# so what the heck do they teach you



## Bart McCoy (Nov 4, 2014)

in those ratings classes

you know, when you deactivated or need to be reactivated,and you gotta pay 50 bucks for a class

uber involves picking up a pax and taking them from A to B, not rocket science

just wondering what they teach in those classes to get "good ratings"

they really need a class to teach the pax that 4 stars or less means fired


----------



## Sacto Burbs (Dec 28, 2014)

Project professional image. Don't wear your pajamas to work. 

One third of the class was strictly on navigation of San Francisco since this is the biggest reason ratings are dinged. 

Never put a pet dog in the trunk, ever. 

Want more ...


----------



## Bart McCoy (Nov 4, 2014)

Sacto Burbs said:


> Project professional image. Don't wear your pajamas to work.
> 
> One third of the class was strictly on navigation of San Francisco since this is the biggest reason ratings are dinged.
> 
> ...


i dont open doors, so most pax only see my shirt at best
i probably could Uber in my boxers and pax wouldnt know (unless they hop in front seat of course- i uber mostly at night)

whats the big deal about navigation? they expect you to know the whole city in your head? 
knowing streets is one thing
but know where the hundred blocks on each street is something only cops know
whats wrong with simply using the nav to get the pax there?
heck today i took someone HOME and she didnt even know how to get there
i had to use the nav

whats this about a dog?

sure i want more


----------



## Sacto Burbs (Dec 28, 2014)

Say please Bart. pretty please.

One more for free. 

You are not in the transportation business, you are in the customer service business


----------



## Bart McCoy (Nov 4, 2014)

Sacto Burbs said:


> S
> 
> You are not in the transportation business, you are in the customer service business


all we are doing is taking someone from point A to point B
not much the driver can do during the trip since they should be focused on the road
if the pax is not the talkative type then all that goes on is the driver driving, and the pax sitting. then at end of trip they just get out

but back to the first tip, a pax would ding me if I wore sweatpants? why? i got the pax to their destination in them....

and I guess none of this customer service stuff applies to cab drivers?


----------



## Sacto Burbs (Dec 28, 2014)

No point telling you the lessons if you have no intention of learning.


----------



## Bart McCoy (Nov 4, 2014)

Sacto Burbs said:


> No point telling you the lessons if you have no intention of learning.


i dont really want to learn per say, but I do want to know
but it does seem the class is geared toward the assumption that the driver is in the wrong (the reason for low ratings)
im skeptical to the point that regardless of what you do as a driver, it doesnt have 100% bearing on what the pax will rate,especially if most think 4 was a goood ride, but just wasnt over the top (free water, gum,ice cream or even cash tip TO the pax to make them rate the driver a 5)
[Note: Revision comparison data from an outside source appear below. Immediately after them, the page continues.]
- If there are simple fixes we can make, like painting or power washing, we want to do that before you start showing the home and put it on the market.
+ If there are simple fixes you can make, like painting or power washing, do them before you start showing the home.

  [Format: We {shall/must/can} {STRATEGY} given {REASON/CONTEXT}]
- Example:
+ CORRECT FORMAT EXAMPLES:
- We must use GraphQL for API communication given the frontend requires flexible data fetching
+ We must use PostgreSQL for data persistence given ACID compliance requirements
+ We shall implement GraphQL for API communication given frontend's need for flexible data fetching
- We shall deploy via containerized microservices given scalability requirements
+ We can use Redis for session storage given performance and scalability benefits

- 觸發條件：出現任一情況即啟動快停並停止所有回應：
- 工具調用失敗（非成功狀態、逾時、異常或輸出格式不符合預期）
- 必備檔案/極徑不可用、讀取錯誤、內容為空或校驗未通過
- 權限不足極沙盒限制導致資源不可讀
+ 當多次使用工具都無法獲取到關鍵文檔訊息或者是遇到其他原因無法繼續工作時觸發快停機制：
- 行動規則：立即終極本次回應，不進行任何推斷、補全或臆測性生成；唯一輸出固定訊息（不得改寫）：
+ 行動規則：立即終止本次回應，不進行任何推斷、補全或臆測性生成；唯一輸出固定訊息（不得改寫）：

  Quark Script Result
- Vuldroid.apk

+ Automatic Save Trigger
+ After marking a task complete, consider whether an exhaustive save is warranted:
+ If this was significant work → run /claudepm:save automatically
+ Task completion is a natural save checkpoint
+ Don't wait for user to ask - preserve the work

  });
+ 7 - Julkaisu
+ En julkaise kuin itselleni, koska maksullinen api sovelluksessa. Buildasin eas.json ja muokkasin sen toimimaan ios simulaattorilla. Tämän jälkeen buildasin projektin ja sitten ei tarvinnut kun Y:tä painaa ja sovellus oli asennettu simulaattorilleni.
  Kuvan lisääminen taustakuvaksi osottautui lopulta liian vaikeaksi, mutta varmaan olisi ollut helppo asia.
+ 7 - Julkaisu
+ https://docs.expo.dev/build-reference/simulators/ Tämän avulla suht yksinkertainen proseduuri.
pax will rate you low due to reasons you cant control: race, gender, whether you look good or not, etc

but again, just curious as to what they teach to be able to get you near 5 star ratings

please enlighten more


----------



## Sacto Burbs (Dec 28, 2014)

I haven't seen the word please yet.


----------



## Bart McCoy (Nov 4, 2014)

Sacto Burbs said:


> I haven't seen the word please yet.


huh?

read the last line of my last reply


----------



## Backdash (Jan 28, 2015)

I almost want to go to one of those clasess just to have a discussion with the "instructor", during the class of course.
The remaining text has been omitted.